The typeface must also accommodate Thai diacritics, which have a couple of peculiarities, notably a backwards cedilla that has to combine with a macron, and a breve-like finishing stroke to some of the glyphs, which also must combine with a macron. I will upload funky approximations of these from a poor-quality source.

I'm prepared to create the special characters if I have to, but I would prefer to find an existing typeface that meets the project needs. To further complicate things, all of my work is postscript but some people need to work with the diacritics on non-postscript Windows machines. Maybe open type is a way around this?

Any suggestions much appreciated.

xensen's picture

Here they are.
sample page from model
"cedilla"+macron
finish stroke+macron

hrant's picture

I've never encountered a romanization scheme for Thai (although it makes sense there is one). Do you have a link to it?

The sample setting you show is actually more Garamond than RdR, so if you want to match that, something as mundane as an Adobe font might do the trick for you. I would however recommend going the RdR route, if only to give the project a nice archaic look.

What are some digital RdR-style fonts?
If you don't find a good one, can the project afford a commission for such a design?

The diacritics: well, the reverse-cedilla thing could be approximated with an ogonek (the Polish mark), which is available in many fonts (although with greatly varying quality), especially these days. As for the "horn" (which reminds me nicely of the Thai ngao), maybe take the visually comparable mark from Vietnamese?
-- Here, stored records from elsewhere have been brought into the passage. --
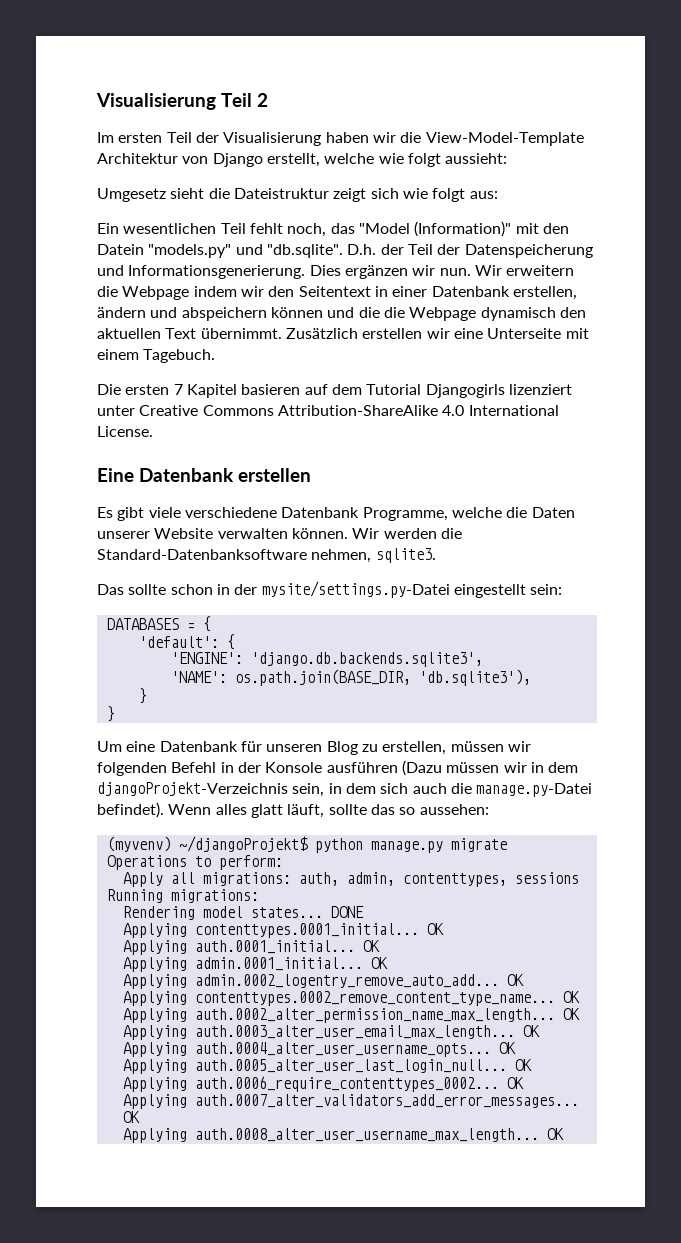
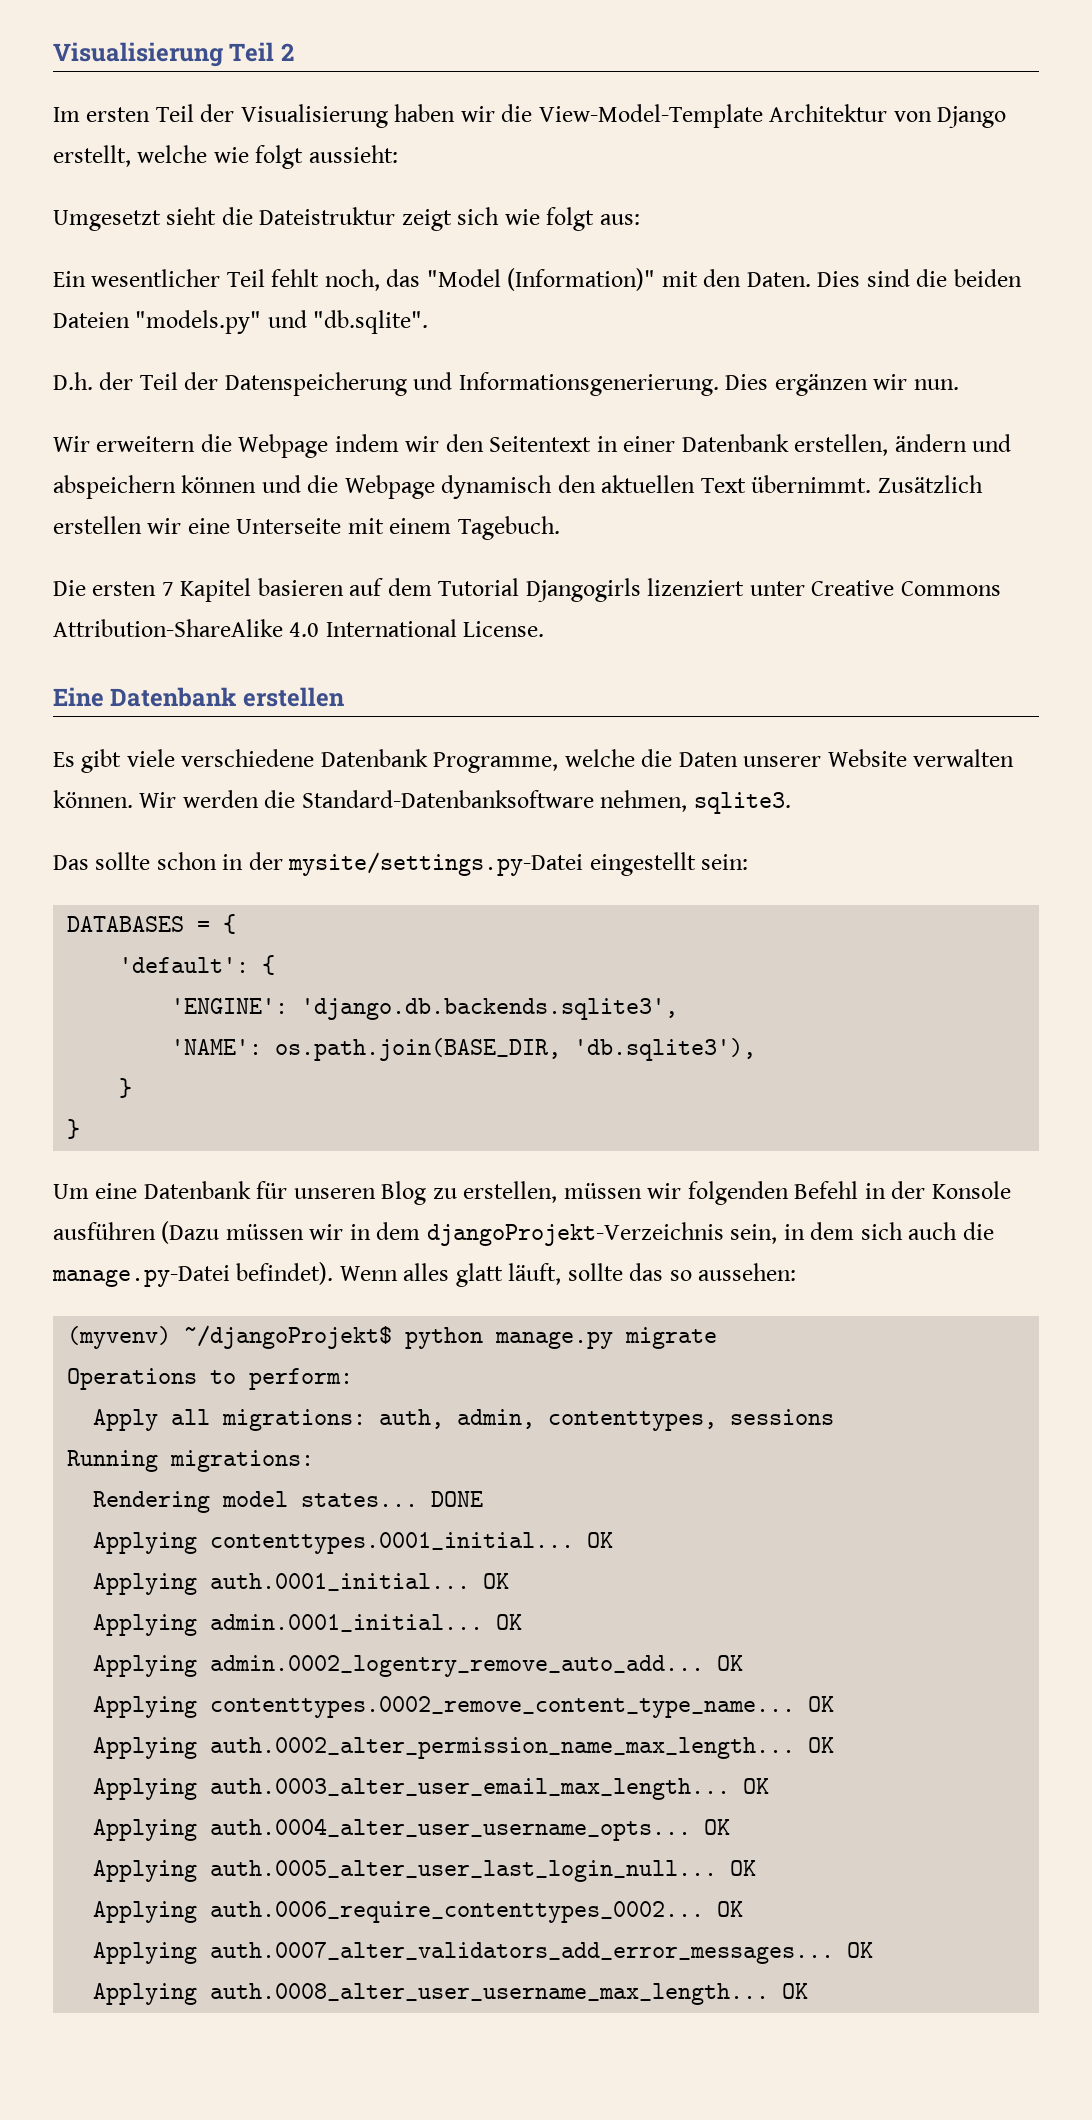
- Umgesetz sieht die Dateistruktur zeigt sich wie folgt aus:
+ Umgesetzt sieht die Dateistruktur zeigt sich wie folgt aus:
- Ein wesentlichen Teil fehlt noch, das "Model (Information)" mit den Datein "models.py" und "db.sqlite". D.h. der Teil der Datenspeicherung und Informationsgenerierung.
+ Ein wesentlicher Teil fehlt noch, das "Model (Information)" mit den Daten. Dies sind die beiden Dateien "models.py" und "db.sqlite".
+ D.h. der Teil der Datenspeicherung und Informationsgenerierung.
- Dies ergänzen wir nun. Wir erweitern die Webpage indem wir den Seitentext in einer Datenbank erstellen, ändern und abspeichern können und die die Webpage dynamisch den aktuellen Text übernimmt.
+ Dies ergänzen wir nun.
+ Wir erweitern die Webpage indem wir den Seitentext in einer Datenbank erstellen, ändern und abspeichern können und die Webpage dynamisch den aktuellen Text übernimmt.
This will be harder to find, especially in an appropriate font, so you might have to graft one on yourself.

hhp

Thomas Phinney's picture

Thai has its own script (closely related to Lao & Burmese), which is not written with Latin characters. Modern Thai fonts are quite unrelated to this accented Latin stuff.
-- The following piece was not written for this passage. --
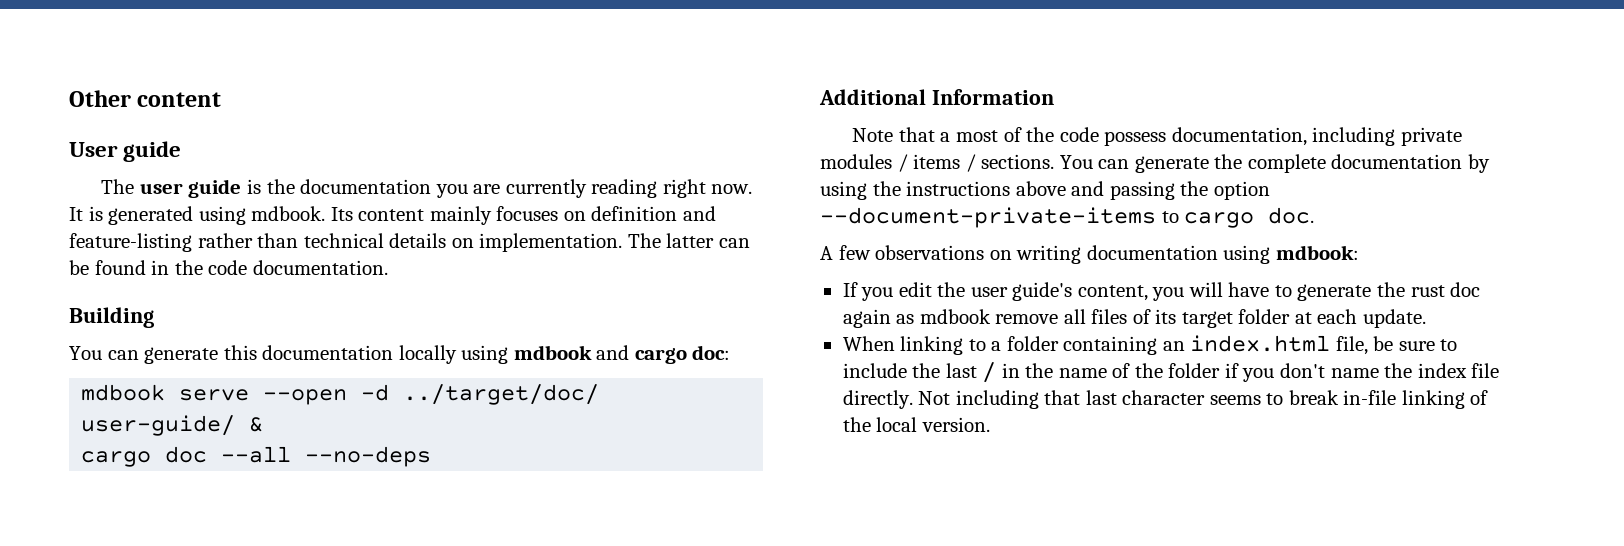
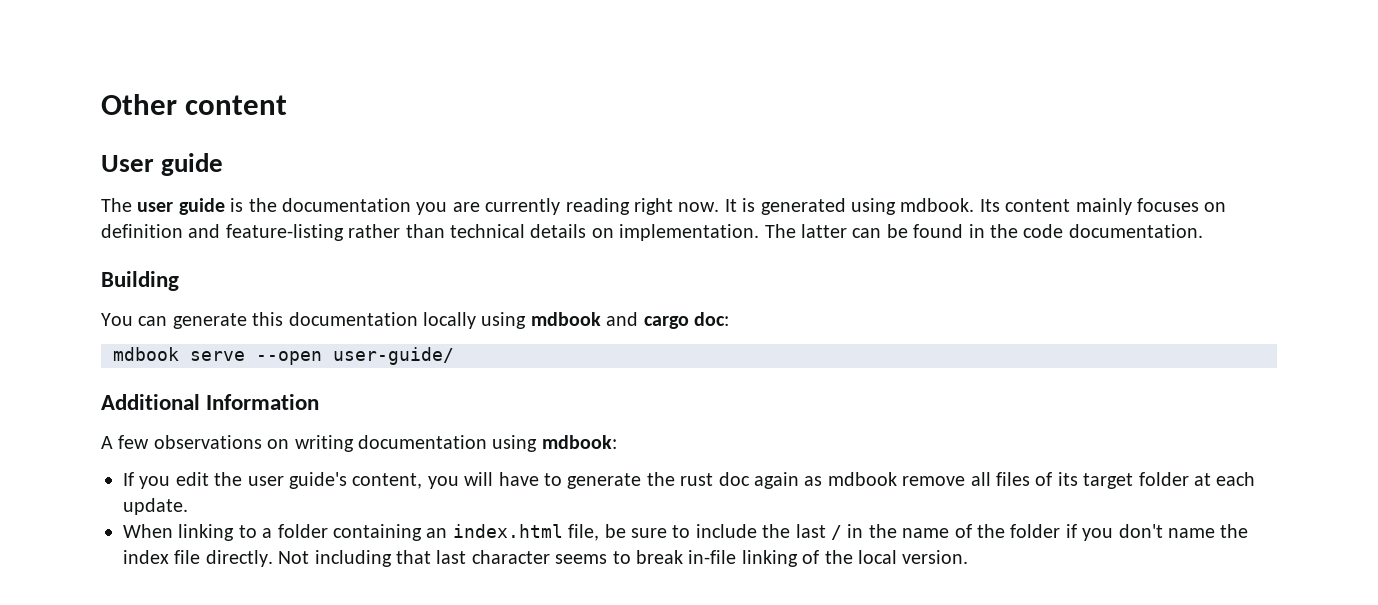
- mdbook serve --open -d ../target/doc/ user-guide/ &
- cargo doc --all --no-deps
+ mdbook serve --open user-guide/
  Additional Information
- Note that a most of the code possess documentation, including private modules / items / sections. You can generate the complete documentation by using the instructions above and passing the option --document-private-items to cargo doc.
The "backwards cedilla" is an ogonek, byt the way. The little thing sprouting off the u is a horn. Offhand, I don't know of any typefaces that would include these sorts of characters with the macrons as well, as precomposed characters.

I could get into the technical stuff in more depth, but the short version is that if you want to use a font in more places than Word 2003 for Windows, you'll probably need specially encoded fonts (non-Unicode). I don't know that such fonts with the characters you want already exist, but I can't swear that they don't, either.

Regards,

T

Thomas Phinney
Program Manager
Fonts & Core Technologies
Adobe Systems

xensen's picture

Thanks for teaching me the word ogonek. I will be sure to use it soon!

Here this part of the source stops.